[Image comparison data]
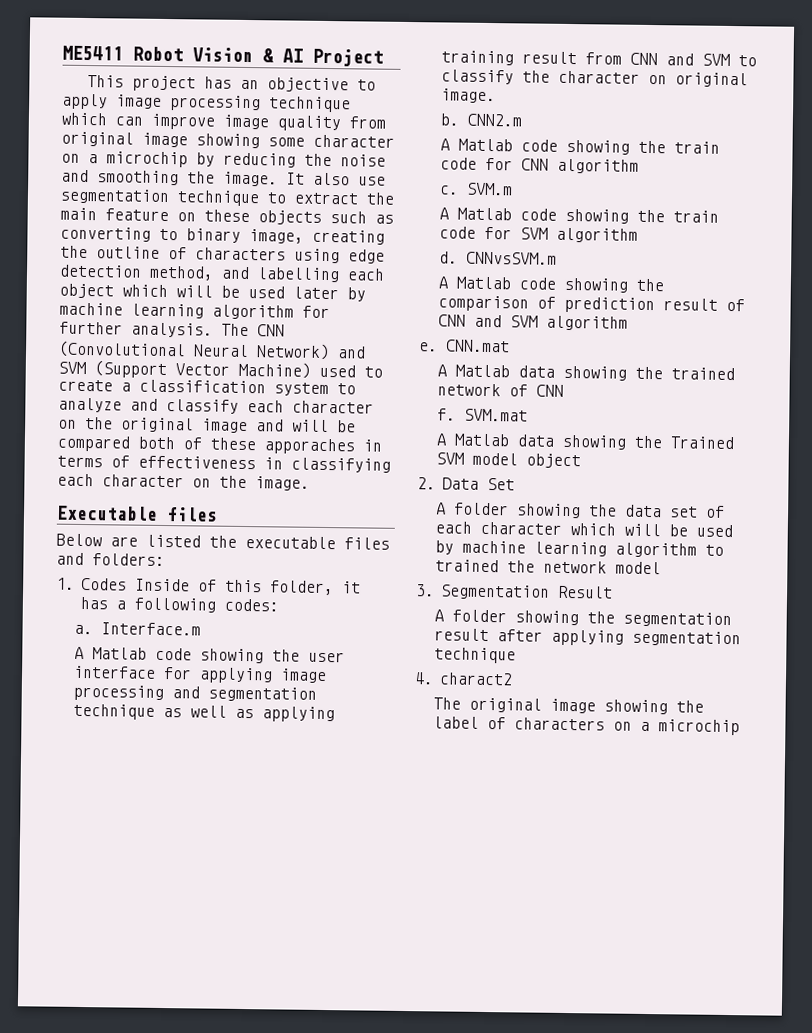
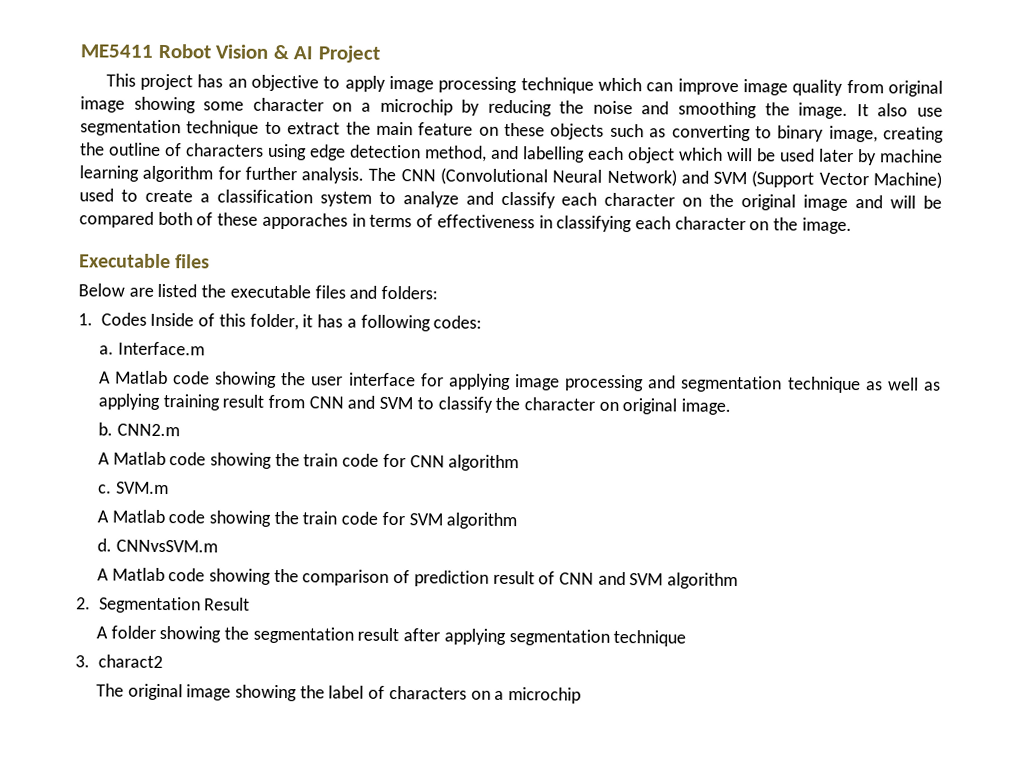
- e. CNN.mat
- A Matlab data showing the trained network of CNN
- f. SVM.mat
- A Matlab data showing the Trained SVM model object
- 2. Data Set
- A folder showing the data set of each character which will be used by machine learning algorithm to trained the network model
- 3. Segmentation Result
+ 2. Segmentation Result
- 4. charact2
+ 3. charact2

Task objective: May I have exactly the lines from the one containing "- 2. Data Set" through the last line of the data, both included?

Output for this task:
- 2. Data Set
- A folder showing the data set of each character which will be used by machine learning algorithm to trained the network model
- 3. Segmentation Result
+ 2. Segmentation Result
- 4. charact2
+ 3. charact2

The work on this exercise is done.